ARBEITS-STÄTTE


ARBEITS-STÄTTE
Von Sonne, Schnee und Regen abgeschlissen
Die breite Bank am breiten Tische steht -
Viel wilde Vögel haben sie beschneet -
Und morgens oftmals nach Gewittergüssen
Sind Lärchenzweige, die der Sturm gerissen,
Wie dünne Geißelschnüre draufgeschmissen,
Und Blüten auf ihr falbes Holz geweht.
Man kann da viele Stunden sitzen
Und kann auch liegen ganz der Länge nach
Und kann im nackten Licht wie Gäule schwitzen,
Bis man - wenn schon die Bäume sich erhitzen -
Ganz vollgesoffen an der Sonne Zitzen
Und farbenblind von ihren Mittagsblitzen
Sich niederwälzt zum Bad im kühlen Bach.
Hier schreib ich häufig nichts und niemals Briefe
Und selten einen Vers, noch seltner zwei.
Ich habe meine Pfeife mit dabei
Und stopfe sie und klopf' sie wieder aus -
Und denke, wenn ein Gott zur Prüfung riefe,
Dann könt' ich tun, als ob ich schliefe,
Und keiner brächte das heraus:
Ob ich hier schürfe in des Geistes Tiefe,
Oder nur still im dösigen Einerlei
Des Atmens köstlich faul und -lenzend sei,
Indem ich mich auf Jesu Wort beriefe,
Dass nur, wer gar nichts tut, von Sünden frei.
Wie Milch zum Säuern steht in irdner Schüssel,
So ruht und setzt sich meiner Seele Rahm.
Und nur ein Bremsenbiss, ein Schnakenrüssel
Ist Schuld, wenn mir ein Tröpflein Blut entkam.

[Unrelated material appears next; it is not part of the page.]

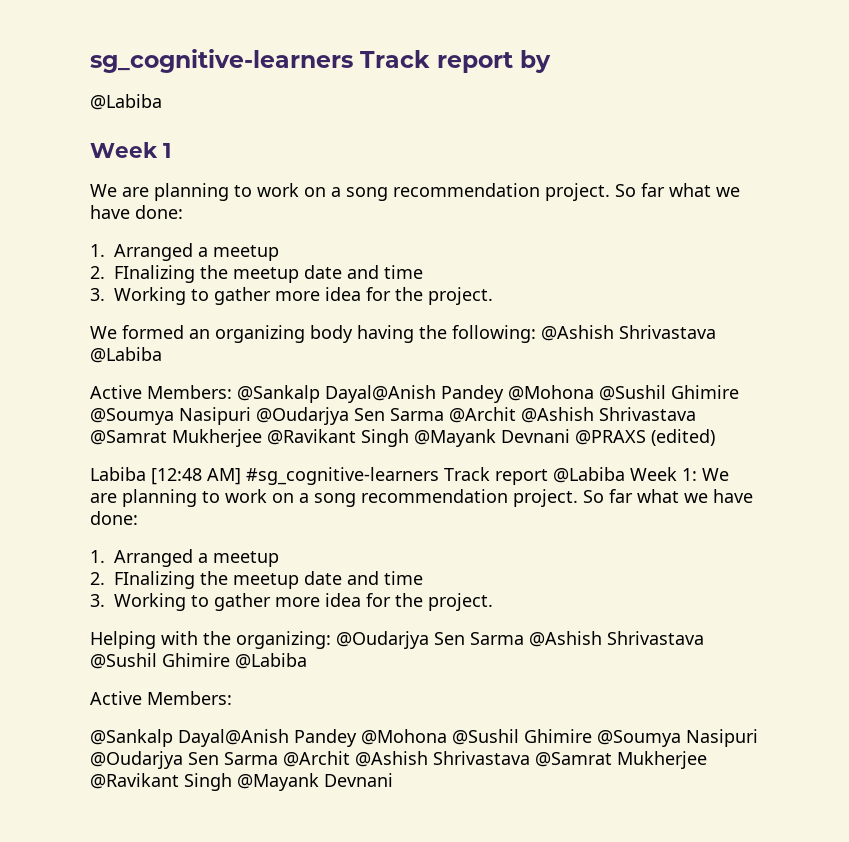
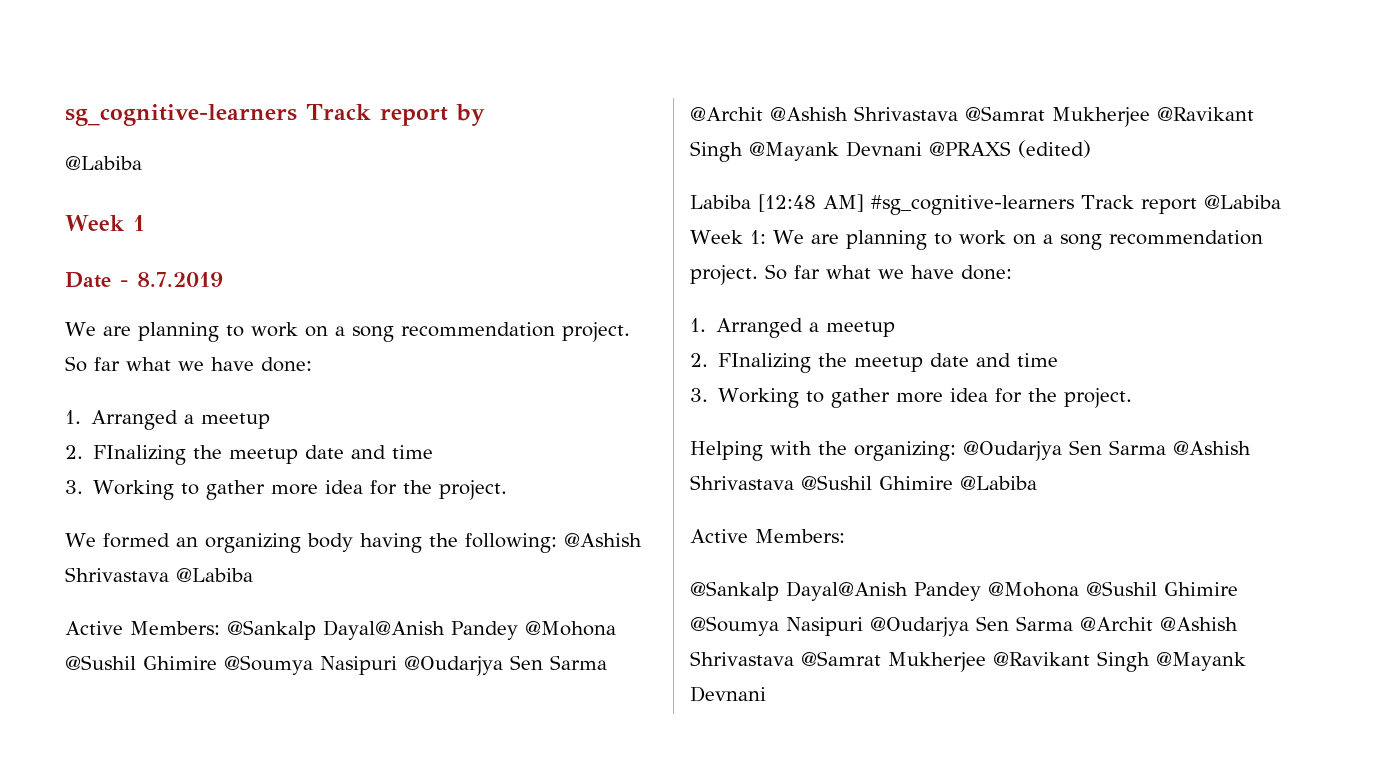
+ Date - 8.7.2019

Ich höre Blätter fallen, Grillen schaben,
Und spüre, wie ein Wind die Blüten stäubt,
Und wie ein Eichhorn in die Pfoten schnäubt,
Weil diese Tiere ja kein Sacktuch haben,
Und manches quillt aus meines Hirnes Waben,
Wogegen sich die Feder sträubt.
Wenn es dann gegen Abend kühler weht,
Und sich die Wiesen voll mit Schatten saufen,
Die Bäche lauter über Steine laufen,
Und zarter Nebel aus den Bäumen steht -
Sagt uns ein Hauch, dass Ruhe nun geboten.
Man trinkt gemächlich den Tiroler Roten
Und starke Schnäpse oder frisches Bier,
Und denkt der Lebenden, der Toten,
Der ersten Ozeanflieger und der letzten Goten -
Bis uns die Nacht betupft mit Katzenpfoten -
Und morgens früh beginnt man wieder hier.